Quant aux personnes qui ne peuvent travailler, la question de leurs ressources a été la grande absente de la loi de février 2005 : « Nous n’avons pas réussi à ouvrir ce chantier, parce que les pouvoirs publics établissaient un lien entre l’allocation aux adultes handicapés [AAH] et les autres minima sociaux, décrypte Marie-Sophie Desaulle. Nous n’avons pas réussi à faire comprendre qu’une personne qui ne pourra jamais travailler a besoin de ressources pour choisir sa vie. » Le revenu universel d’activité, actuellement en chantier, en posant la question de l’AAH en son sein(1), montre, 15 ans plus tard, que le débat n’a pas avancé. De quoi accroître un sentiment de précarisation chez les personnes handicapées, note Patrice Tripoteau qui fait remarquer qu’aujourd’hui l’AAH est « attaquée » et qu’elle reste, de toute façon, en deçà du seuil de pauvreté.

En somme, la loi de février 2005 a certes posé des cadres nouveaux, mais certains droits semblent plus formels que réels, et les inégalités territoriales aggravent cette situation puisque, d’un département à l’autre, les plans de compensation, par exemple, sont appréciés de façons très diverses. Dès lors, les associations avancent l’urgence de l’effectivité des droits, parfois au travers de mesures peu onéreuses, comme la mise en place de contrôles de l’accessibilité des lieux recevant du public, à l’initiative des préfets.

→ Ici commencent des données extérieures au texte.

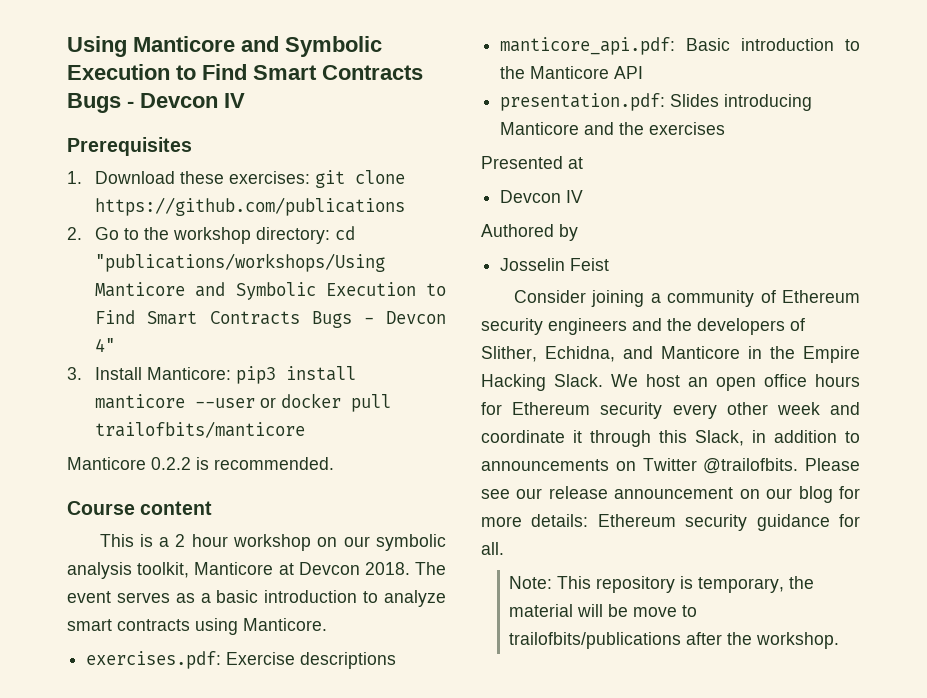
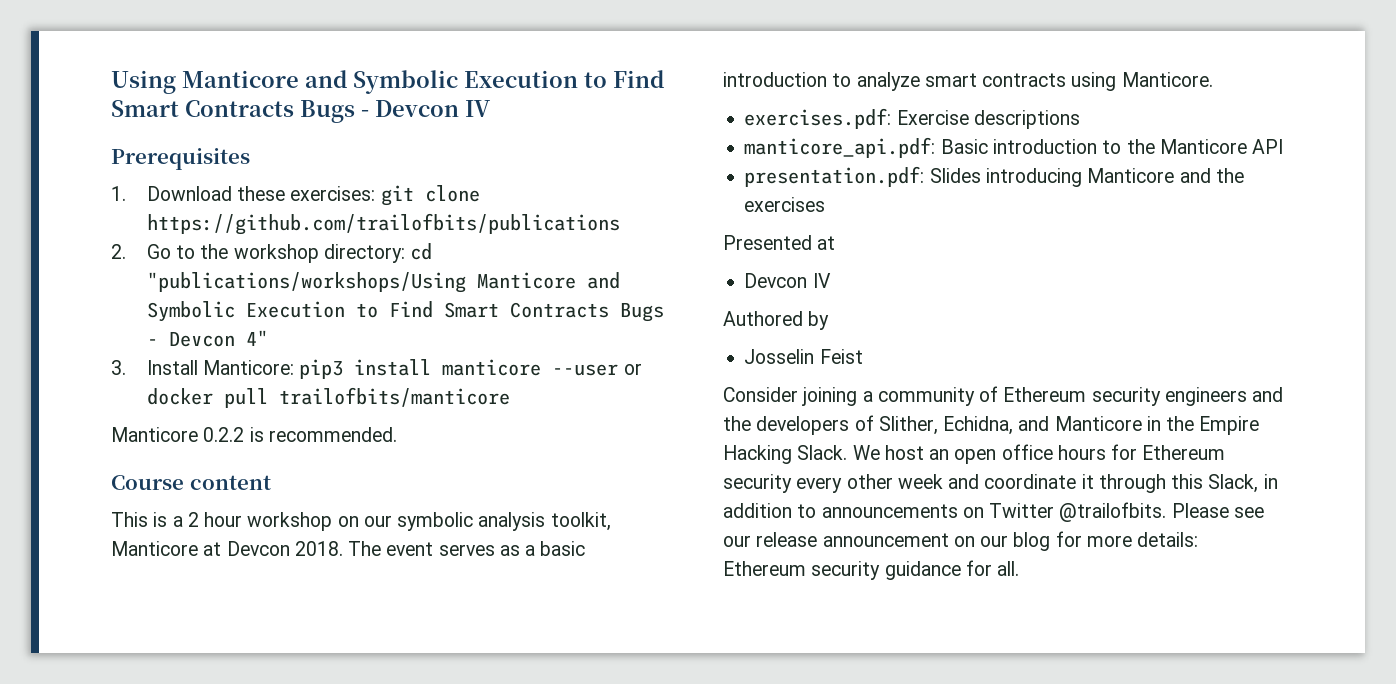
- 1. Download these exercises: git clone https://github.com/publications
+ 1. Download these exercises: git clone https://github.com/trailofbits/publications
- Note: This repository is temporary, the material will be move to trailofbits/publications after the workshop.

« Il est sympathique de fêter l’anniversaire d’une loi passée. Mais ce qu’il faudrait, c’est la transcender », estime Marie-Anne Montchamp. Elle détaille : « La fabrique du droit commun doit consacrer la place des personnes différentes. Il faudrait que tous les textes de loi fonctionnent pour tous, sans que l’on se demande, après coup, comment un texte adopté peut prendre en compte les besoins des personnes handicapées. Et puis il faut exporter ce modèle au plan européen. Le rendre universel. Il faut voir les choses en grand ! » Comment ? En faisant en sorte que des lois spécifiques, comme celle du 11 février, n’aient plus lieu d’être…

Une CNH en guise de cadeau d’anniversaire

La loi du 11 février 2005 a créé une conférence nationale du handicap (CNH), qui vise à faire un bilan de la politique du handicap. Le rapport qui en est issu peut faire l’objet, ensuite, d’un débat parlementaire. Présidée par Emmanuel Macron, la prochaine aura lieu le 11 février, après avoir été repoussée à maintes reprises depuis le printemps dernier.

Des mesures fortes sont attendues, comme l’ouverture de la prestation de compensation à la parentalité, mais certains représentants associatifs confient, sous couvert d’anonymat, avoir reçu l’écho qu’il fallait s’attendre à bien peu d’annonces…

Notes

(1) Voir ASH n° 3130 du 18-10-19, p. 6.